Pilate, le gouverneur romain de Judée, est présenté dans Marc 15 comme le juge qui, sous la pression de la foule, libère Barabbas et condamne Jésus, illustrant une justice pragmatique qui cède aux désirs populaires.
Le nom propre Πειλᾶτος (Pilate) fonctionne dans Marc 15 comme un pivot narratif et juridique. La scène romaine est structurée par sa présence : interrogation, tentative de relâcher, choix de Barabbas, puis condamnation. Ainsi, le nom n’est pas une simple mention historique; il organise la logique du procès. Pilate représente l’autorité administrative capable de rendre un verdict. La progression se lit comme une chaîne : accusation → question de Pilate → absence de motif clair → pression de la foule → décision pragmatique. Le récit montre donc une logique de compromis : le juge cherche une sortie, mais il finit par céder. Le nom propre sert aussi à ancrer l’événement dans l’histoire : ce n’est pas une parabole, c’est une procédure réelle sous un gouverneur réel. En outre, la présence de Pilate met en lumière une tension de responsabilité : l’injustice n’est pas seulement un acte de foule, elle passe par une institution. Logiquement, cela intensifie le drame : le juste est condamné par un verdict officiel. Ainsi, Πειλᾶτος est un marqueur de structure : il relie la passion de Jésus au registre politique et judiciaire, il fait avancer l’action par des décisions, et il prépare le lecteur à comprendre que la croix est aussi le résultat de choix humains concrets. Le co-texte décide l’accent : peur politique, calcul, ou faiblesse, mais toujours dans une logique procédurale.

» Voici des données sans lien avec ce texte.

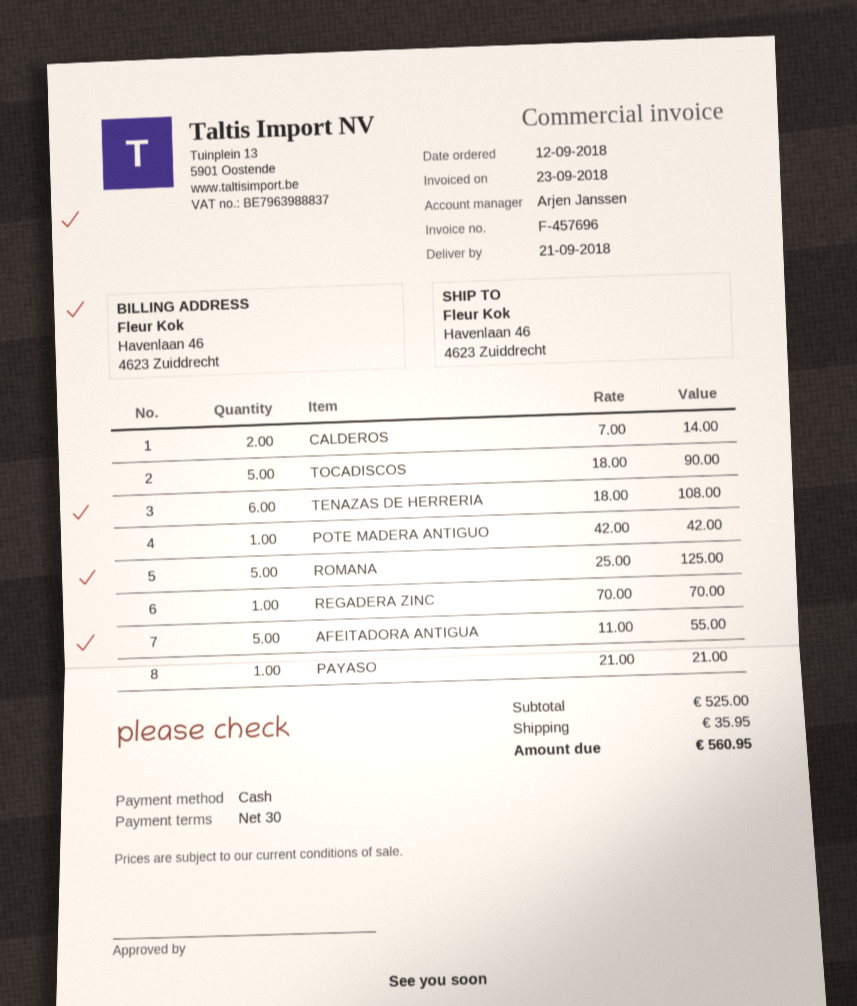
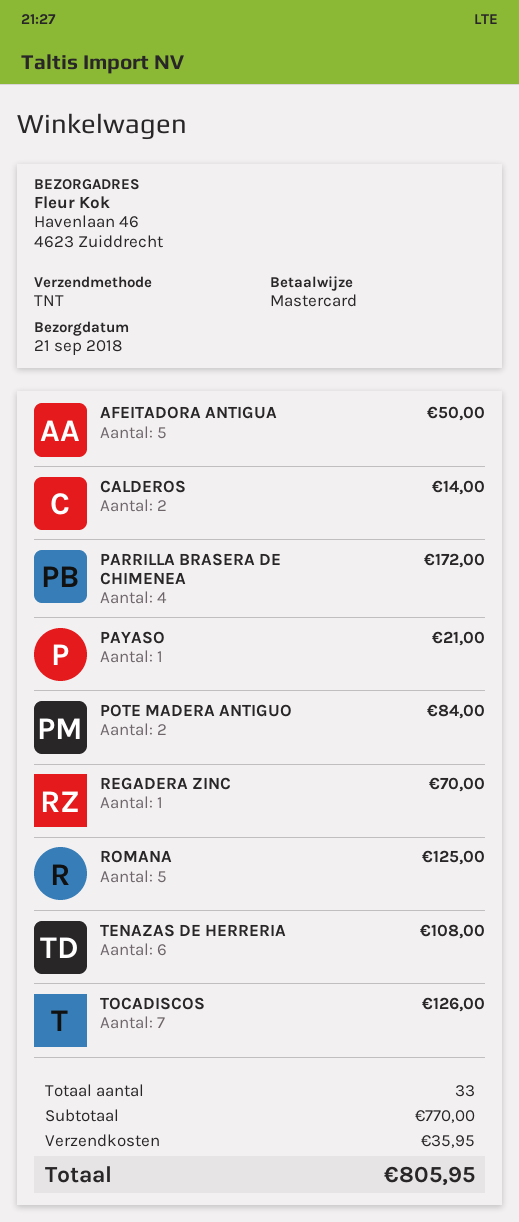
payment method: cash -> Mastercard
TOCADISCOS: 5 for 90.00 -> 7 for 126.00
POTE MADERA ANTIGUO: 1 for 42.00 -> 2 for 84.00
AFEITADORA ANTIGUA: 5 for 55.00 -> 5 for 50.00
PARRILLA BRASERA DE CHIMENEA: none -> 4 for 172.00
subtotal: 525.00 -> 770.00
total: 560.95 -> 805.95

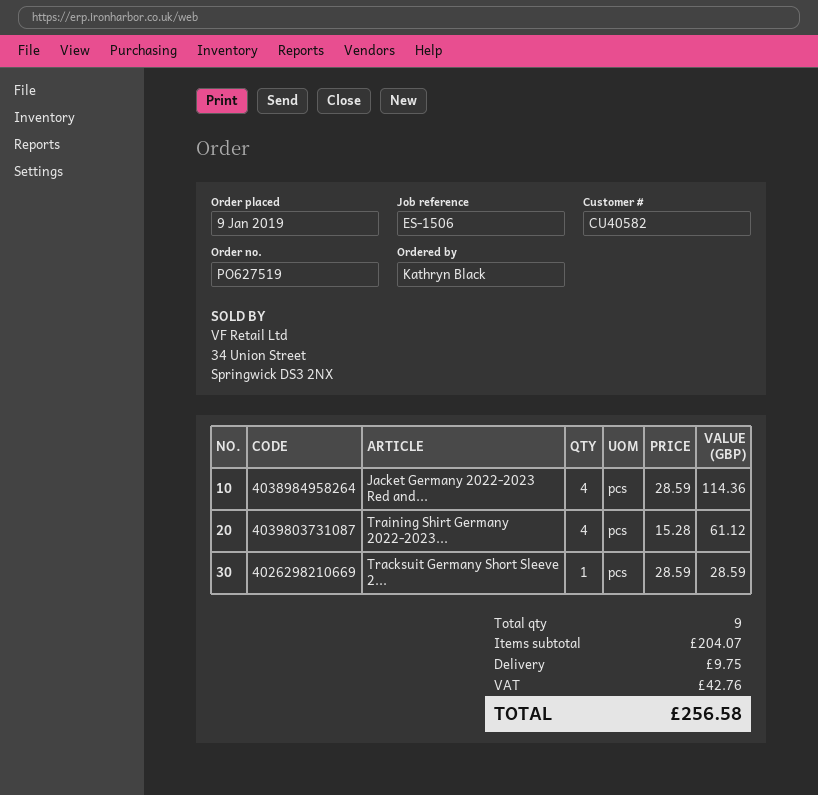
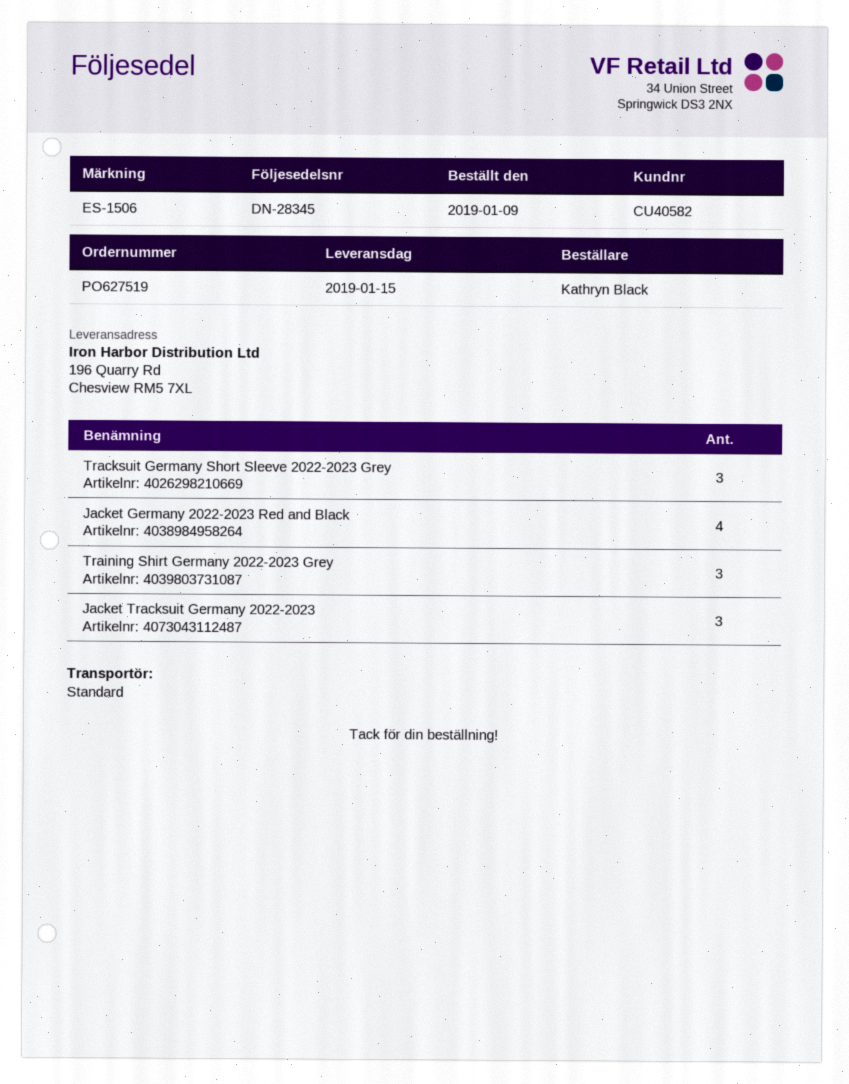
Training Shirt Germany 2022-2023...: 4 -> 3
Tracksuit Germany Short Sleeve 2...: 1 -> 3
Jacket Tracksuit Germany 2022-2023: none -> 3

L’Ancien Testament décrit souvent l’injustice des rois et des juges : le juste est condamné, la vérité est tordue, et les puissants protègent leurs intérêts. Les Psaumes parlent aussi des nations qui s’agitent contre l’oint de Dieu. Cet arrière-plan éclaire la figure de Pilate : un juge des nations, représentant d’un empire, rend un verdict contre le juste. Dans ce contexte, il ne sert pas à peindre un décor politique, mais à rendre la lecture nette : l’injustice humaine est réelle, et pourtant Dieu n’abandonne pas son dessein. La pensée hébraïque tient ensemble la responsabilité et la souveraineté : Dieu juge les juges, et il conduit l’histoire même quand les tribunaux condamnent mal. Dans Marc 15, Pilate cède à la pression; cela résonne avec les dénonciations prophétiques d’une justice vendue. Mais l’arrière-plan biblique ouvre aussi une clarté : Dieu utilise même des décisions perverses pour accomplir la rédemption, sans appeler le mal « bien ». Pour un lecteur occidental moderne, cette perspective est précieuse : elle refuse le cynisme (« tout est politique ») et elle refuse l’angélisme (« la justice humaine suffit »). Elle montre une espérance : Dieu reste Seigneur, même quand les structures condamnent le juste, et il transforme l’injustice en lieu d’accomplissement du salut, tout en maintenant la gravité du verdict injuste.
On réduit parfois Pilate à un simple nom dans un credo ou à un personnage secondaire du récit. Marc, au contraire, l’utilise pour montrer comment une injustice devient « officielle ». La clarification est que le procès met en jeu une institution, pas seulement des émotions religieuses. Pilate incarne une justice pragmatique : il cherche surtout à gérer le risque, à calmer la foule, et à préserver son pouvoir. Cela aide un lecteur moderne à voir un mécanisme très actuel : la vérité peut être sacrifiée pour la stabilité ou l’image. Un autre contresens serait de faire de Pilate un monstre unique. Le récit le montre plutôt comme un décideur faible, calculateur, et soumis à la pression. Cela rend l’injustice plus inquiétante : elle peut venir de la peur et du compromis, pas seulement de la haine. Il faut aussi éviter de « laver les mains » avec lui, comme si la responsabilité se déplaçait. Le texte met en lumière une responsabilité réelle. Enfin, Marc montre que Dieu n’est pas absent : la condamnation n’est pas un accident hors contrôle, mais elle s’insère dans la Passion. La clarification chrétienne reste exégétique : l’injustice est nommée comme injustice, et pourtant Dieu accomplit sa rédemption au cœur de ce verdict. Lire « Pilate » aide donc à comprendre la dimension politique du récit et la profondeur du salut qui s’y accomplit.
Dans Marc 15, Pilate apparaît comme le gouverneur romain qui, sous la pression de la foule, libère Barabbas et condamne Jésus, illustrant une justice pragmatique qui cède aux désirs populaires.